Weinfest: Countdown am Brunnen in Wilmersdorf
Rüdesheimer Platz, 21.05 Uhr: Der Countdown startet, die Lichterkette um den Platz vor der Holzbude blinkt. An, aus, an, aus. Es ist das Signal für den Anfang vom Ende, das Zeichen für den letzten Ausschank von Riesling, Weißburgunder, Spätburgunder. Denn ab 21.30 Uhr gibt es nichts mehr, und Punkt 22 Uhr muss der Platz am Weinbrunnen gar geräumt sein. Dann müssen Gläser zurückgegeben, Tischdecken ausgeschüttelt, Geschirr und Picknickreste wieder in den Körben verstaut sein. Denn ein Anwohner hat vorigen Mittwoch beim Verwaltungsgericht einen Eilantrag auf Rücknahme der gaststättenrechtlichen Erlaubnis gestellt. Angeblich wegen zu viel Lärms. Hat er Erfolg, könnte auf dem Rüdi bald Schluss sein mit der Idylle unter den Linden. Dabei wurden die Öffnungszeiten in diesem Jahr bereits verkürzt: Freitag und Samstag um jeweils eine Stunde.
Eigentlich ist der Weinbrunnen eine Bretterbude, in der Weine aus dem Rheingau ausgeschenkt werden, jedes Jahr zwischen Mai und September. Seit 47 Jahren ist das so. Dann sitzen Alt und Jung dicht beieinander, um Picknick zu machen, weil man die Speisen mitbringen darf, Kartoffelsalat, Brezen, Braten, Käse. An die 200 Gäste sitzen an den Tischen, manche sind mit einer weißen Tischdecke bedeckt. Es sind Familien mit Kindern, Freunde haben sich verabredet, Anwohner, die sich reihum begrüßen. Freie Plätze gibt es am Freitagabend nicht, selbst auf den Bänken am Rand hat man sich niedergelassen. Bis die Gemütlichkeit abrupt endet.
21.14 Uhr: Die Fenster der Holzbude werden geschlossen. Nur eine Luke ist noch offen, für die Rückgabe von Gläsern und Flaschen. Mit Bitten und Betteln gibt es noch ein Glas Wein. Aber nur eins und „ganz ausnahmsweise“.
21.37 Uhr: Winzer Reiner Abel dreht seine Runde, geht von Tisch zu Tisch: „Schönen guten Abend, Sie wissen, dass Sie den Platz bis 22 Uhr räumen müssen?“ Da haben die meisten schon zusammengepackt, da sind die ersten bereits gegangen.

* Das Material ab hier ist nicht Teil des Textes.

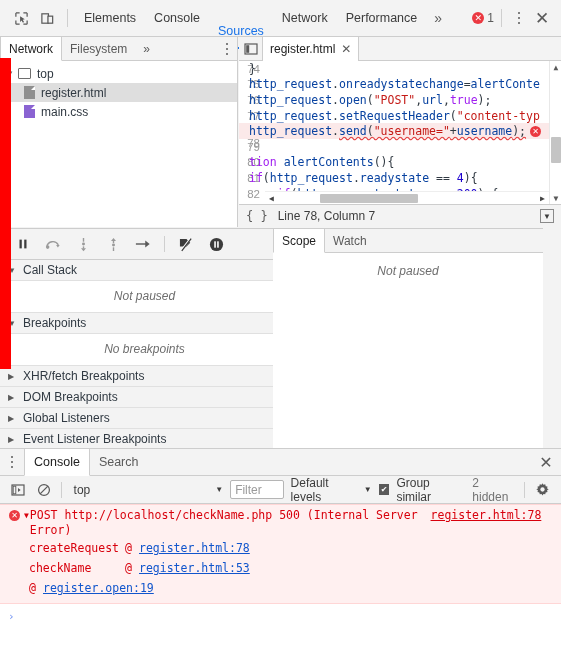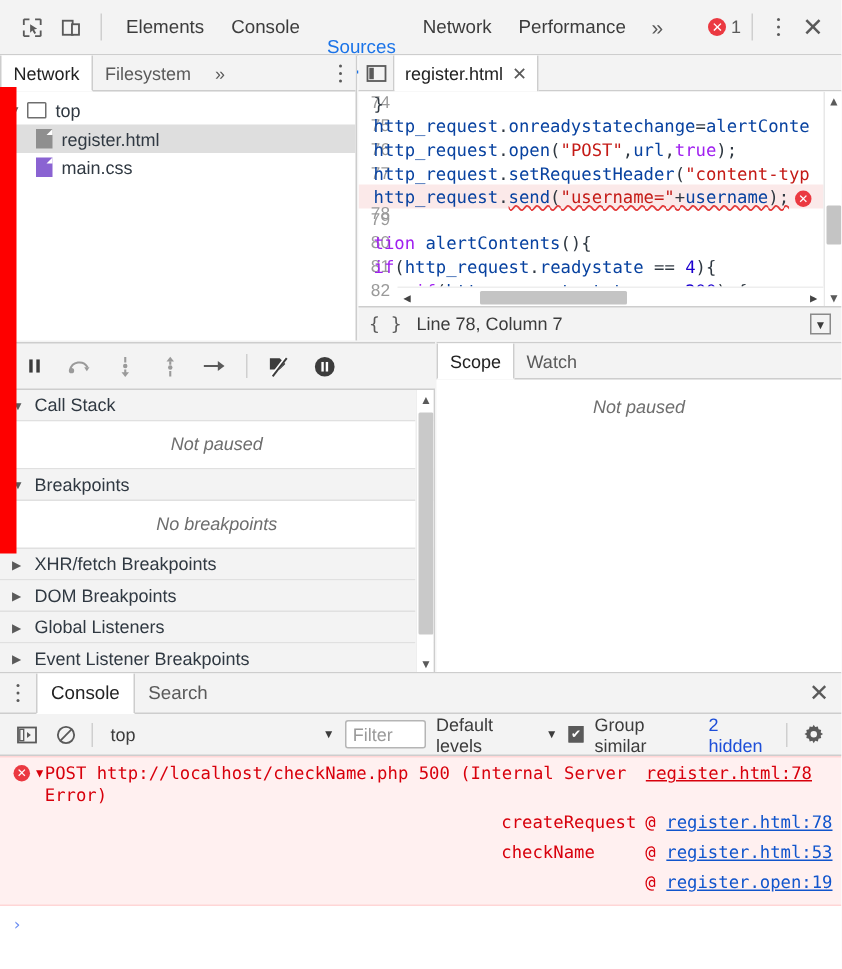"Scope" .scope-pane { left: 291px -> 273px }
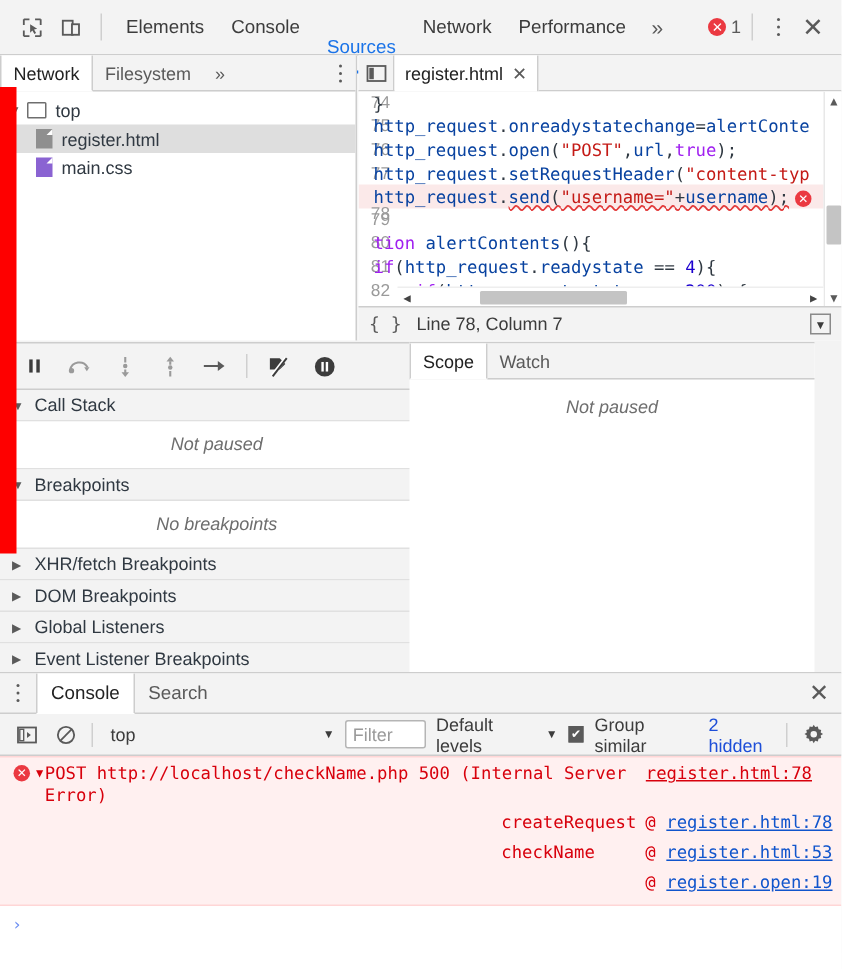"2 hidden" .hidden-cnt { color: #1d4ed8 -> #737373 }
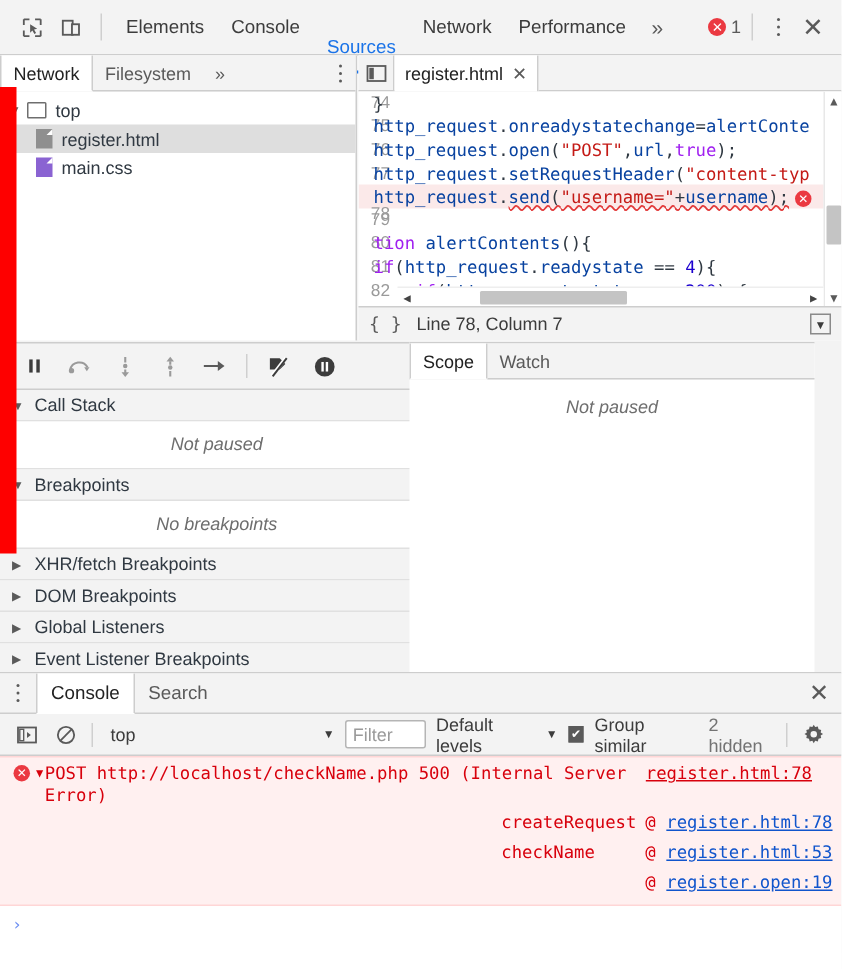"createRequest" .stack-row { justify-content: flex-end -> none }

War es wirklich so laut? Gefühlt nicht. „Das sind Zugezogene, die sich beschweren“, sagt eine Frau. „Wer hier lange wohnt, käme nicht auf so eine Spießer-Idee.“ Tatsächlich haben zwei Lärmmessungen Werte zwischen 51 und 54 Dezibel ergeben, also irgendwo zwischen Kühlschrankgeräuschen und einem normalen Gespräch.
21.40 Uhr: Die Lichterkette blinkt nicht mehr, das Licht ist aus. Die letzten holen sich ihren Pfand für die Gläser zurück.
21.55 Uhr: „Noch fünf Minuten bis zum Schluss“, sagt Winzer Reiner Abel und stellt Stühle und Tische zusammen. Abel, der aus dem Rheingau-Städtchen Oestrich-Winkel kommt, sagt, dass „das alles auf Dauer schon ein bisschen nervt. Ich würde mich mit den Leuten auch lieber über Wein unterhalten, als sie abends vom Platz schicken zu müssen“. Seit 15 Jahren kommt er jedes Jahr für mehrere Wochen nach Berlin und schenkt aus. Jetzt hat er sich einen Anwalt genommen, es geht um sein Recht, um sein Geschäft.
Punkt 22 Uhr: Abel zieht Absperrgitter am Zugang zum Weinbrunnen zu und sichert diese mit Schlössern. Feierabend am Rüdesheimer Platz. Die meisten Gäste sind weg. Ohne zu meckern oder zu maulen, ohne zu grölen, zu singen oder gar zu protestieren. In Wilmersdorf ist das Publikum eben gesittet.